Records for this task: Begin
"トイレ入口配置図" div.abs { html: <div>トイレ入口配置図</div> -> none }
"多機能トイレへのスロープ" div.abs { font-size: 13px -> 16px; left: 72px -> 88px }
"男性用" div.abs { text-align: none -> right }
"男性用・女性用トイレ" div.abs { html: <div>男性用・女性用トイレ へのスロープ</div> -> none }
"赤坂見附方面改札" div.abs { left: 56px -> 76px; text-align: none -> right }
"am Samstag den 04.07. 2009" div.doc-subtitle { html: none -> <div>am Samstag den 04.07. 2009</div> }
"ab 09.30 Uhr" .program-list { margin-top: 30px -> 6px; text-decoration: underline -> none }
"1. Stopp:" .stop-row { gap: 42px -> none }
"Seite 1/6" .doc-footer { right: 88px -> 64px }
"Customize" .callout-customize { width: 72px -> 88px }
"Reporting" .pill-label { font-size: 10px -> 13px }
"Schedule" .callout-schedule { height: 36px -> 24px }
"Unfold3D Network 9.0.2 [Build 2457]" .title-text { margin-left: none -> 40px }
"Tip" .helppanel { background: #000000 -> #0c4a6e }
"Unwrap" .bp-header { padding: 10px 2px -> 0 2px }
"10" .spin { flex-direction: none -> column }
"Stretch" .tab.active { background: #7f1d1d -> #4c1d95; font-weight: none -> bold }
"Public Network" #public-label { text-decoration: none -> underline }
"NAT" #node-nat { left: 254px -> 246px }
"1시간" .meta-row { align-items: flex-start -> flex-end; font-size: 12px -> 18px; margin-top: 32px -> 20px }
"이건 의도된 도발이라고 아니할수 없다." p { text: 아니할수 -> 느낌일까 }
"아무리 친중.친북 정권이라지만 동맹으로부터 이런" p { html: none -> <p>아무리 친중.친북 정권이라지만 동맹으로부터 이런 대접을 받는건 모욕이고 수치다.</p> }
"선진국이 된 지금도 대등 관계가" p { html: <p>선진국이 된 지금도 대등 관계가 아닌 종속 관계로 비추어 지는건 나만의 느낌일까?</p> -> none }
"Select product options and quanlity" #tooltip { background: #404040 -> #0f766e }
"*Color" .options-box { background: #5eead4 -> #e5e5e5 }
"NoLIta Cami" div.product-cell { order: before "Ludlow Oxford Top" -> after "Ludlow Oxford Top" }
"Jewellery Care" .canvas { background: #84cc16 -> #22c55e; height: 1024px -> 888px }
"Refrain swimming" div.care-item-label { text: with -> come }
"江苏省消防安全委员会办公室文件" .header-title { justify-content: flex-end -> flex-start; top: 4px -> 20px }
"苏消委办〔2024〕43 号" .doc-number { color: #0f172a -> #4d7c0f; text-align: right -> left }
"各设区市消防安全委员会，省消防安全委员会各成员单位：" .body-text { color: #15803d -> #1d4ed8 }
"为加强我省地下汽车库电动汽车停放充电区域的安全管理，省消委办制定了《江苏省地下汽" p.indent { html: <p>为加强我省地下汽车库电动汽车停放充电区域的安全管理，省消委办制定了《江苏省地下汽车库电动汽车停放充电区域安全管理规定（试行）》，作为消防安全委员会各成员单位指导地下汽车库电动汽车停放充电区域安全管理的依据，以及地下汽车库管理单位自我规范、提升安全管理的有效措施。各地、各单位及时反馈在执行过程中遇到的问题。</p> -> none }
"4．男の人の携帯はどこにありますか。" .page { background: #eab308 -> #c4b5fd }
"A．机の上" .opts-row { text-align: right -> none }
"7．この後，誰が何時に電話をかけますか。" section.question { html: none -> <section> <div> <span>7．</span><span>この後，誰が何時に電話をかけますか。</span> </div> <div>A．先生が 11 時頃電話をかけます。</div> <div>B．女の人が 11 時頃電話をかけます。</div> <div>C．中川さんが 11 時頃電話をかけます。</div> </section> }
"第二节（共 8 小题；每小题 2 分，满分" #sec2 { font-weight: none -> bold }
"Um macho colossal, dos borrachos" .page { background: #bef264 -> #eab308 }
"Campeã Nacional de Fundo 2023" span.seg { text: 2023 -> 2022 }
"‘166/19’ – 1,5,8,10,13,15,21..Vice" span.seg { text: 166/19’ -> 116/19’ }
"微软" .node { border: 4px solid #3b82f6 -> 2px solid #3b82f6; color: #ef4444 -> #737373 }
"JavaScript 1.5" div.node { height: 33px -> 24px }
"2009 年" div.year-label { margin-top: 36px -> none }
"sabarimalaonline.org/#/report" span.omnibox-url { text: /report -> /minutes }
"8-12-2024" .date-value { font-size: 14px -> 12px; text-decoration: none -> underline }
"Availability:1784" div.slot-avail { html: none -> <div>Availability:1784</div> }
Records for this task: End
__What you will do__: The full data, repeated exactly, is the only acceptable output.

__Exercise solution__:
"トイレ入口配置図" div.abs { html: <div>トイレ入口配置図</div> -> none }
"多機能トイレへのスロープ" div.abs { font-size: 13px -> 16px; left: 72px -> 88px }
"男性用" div.abs { text-align: none -> right }
"男性用・女性用トイレ" div.abs { html: <div>男性用・女性用トイレ へのスロープ</div> -> none }
"赤坂見附方面改札" div.abs { left: 56px -> 76px; text-align: none -> right }
"am Samstag den 04.07. 2009" div.doc-subtitle { html: none -> <div>am Samstag den 04.07. 2009</div> }
"ab 09.30 Uhr" .program-list { margin-top: 30px -> 6px; text-decoration: underline -> none }
"1. Stopp:" .stop-row { gap: 42px -> none }
"Seite 1/6" .doc-footer { right: 88px -> 64px }
"Customize" .callout-customize { width: 72px -> 88px }
"Reporting" .pill-label { font-size: 10px -> 13px }
"Schedule" .callout-schedule { height: 36px -> 24px }
"Unfold3D Network 9.0.2 [Build 2457]" .title-text { margin-left: none -> 40px }
"Tip" .helppanel { background: #000000 -> #0c4a6e }
"Unwrap" .bp-header { padding: 10px 2px -> 0 2px }
"10" .spin { flex-direction: none -> column }
"Stretch" .tab.active { background: #7f1d1d -> #4c1d95; font-weight: none -> bold }
"Public Network" #public-label { text-decoration: none -> underline }
"NAT" #node-nat { left: 254px -> 246px }
"1시간" .meta-row { align-items: flex-start -> flex-end; font-size: 12px -> 18px; margin-top: 32px -> 20px }
"이건 의도된 도발이라고 아니할수 없다." p { text: 아니할수 -> 느낌일까 }
"아무리 친중.친북 정권이라지만 동맹으로부터 이런" p { html: none -> <p>아무리 친중.친북 정권이라지만 동맹으로부터 이런 대접을 받는건 모욕이고 수치다.</p> }
"선진국이 된 지금도 대등 관계가" p { html: <p>선진국이 된 지금도 대등 관계가 아닌 종속 관계로 비추어 지는건 나만의 느낌일까?</p> -> none }
"Select product options and quanlity" #tooltip { background: #404040 -> #0f766e }
"*Color" .options-box { background: #5eead4 -> #e5e5e5 }
"NoLIta Cami" div.product-cell { order: before "Ludlow Oxford Top" -> after "Ludlow Oxford Top" }
"Jewellery Care" .canvas { background: #84cc16 -> #22c55e; height: 1024px -> 888px }
"Refrain swimming" div.care-item-label { text: with -> come }
"江苏省消防安全委员会办公室文件" .header-title { justify-content: flex-end -> flex-start; top: 4px -> 20px }
"苏消委办〔2024〕43 号" .doc-number { color: #0f172a -> #4d7c0f; text-align: right -> left }
"各设区市消防安全委员会，省消防安全委员会各成员单位：" .body-text { color: #15803d -> #1d4ed8 }
"为加强我省地下汽车库电动汽车停放充电区域的安全管理，省消委办制定了《江苏省地下汽" p.indent { html: <p>为加强我省地下汽车库电动汽车停放充电区域的安全管理，省消委办制定了《江苏省地下汽车库电动汽车停放充电区域安全管理规定（试行）》，作为消防安全委员会各成员单位指导地下汽车库电动汽车停放充电区域安全管理的依据，以及地下汽车库管理单位自我规范、提升安全管理的有效措施。各地、各单位及时反馈在执行过程中遇到的问题。</p> -> none }
"4．男の人の携帯はどこにありますか。" .page { background: #eab308 -> #c4b5fd }
"A．机の上" .opts-row { text-align: right -> none }
"7．この後，誰が何時に電話をかけますか。" section.question { html: none -> <section> <div> <span>7．</span><span>この後，誰が何時に電話をかけますか。</span> </div> <div>A．先生が 11 時頃電話をかけます。</div> <div>B．女の人が 11 時頃電話をかけます。</div> <div>C．中川さんが 11 時頃電話をかけます。</div> </section> }
"第二节（共 8 小题；每小题 2 分，满分" #sec2 { font-weight: none -> bold }
"Um macho colossal, dos borrachos" .page { background: #bef264 -> #eab308 }
"Campeã Nacional de Fundo 2023" span.seg { text: 2023 -> 2022 }
"‘166/19’ – 1,5,8,10,13,15,21..Vice" span.seg { text: 166/19’ -> 116/19’ }
"微软" .node { border: 4px solid #3b82f6 -> 2px solid #3b82f6; color: #ef4444 -> #737373 }
"JavaScript 1.5" div.node { height: 33px -> 24px }
"2009 年" div.year-label { margin-top: 36px -> none }
"sabarimalaonline.org/#/report" span.omnibox-url { text: /report -> /minutes }
"8-12-2024" .date-value { font-size: 14px -> 12px; text-decoration: none -> underline }
"Availability:1784" div.slot-avail { html: none -> <div>Availability:1784</div> }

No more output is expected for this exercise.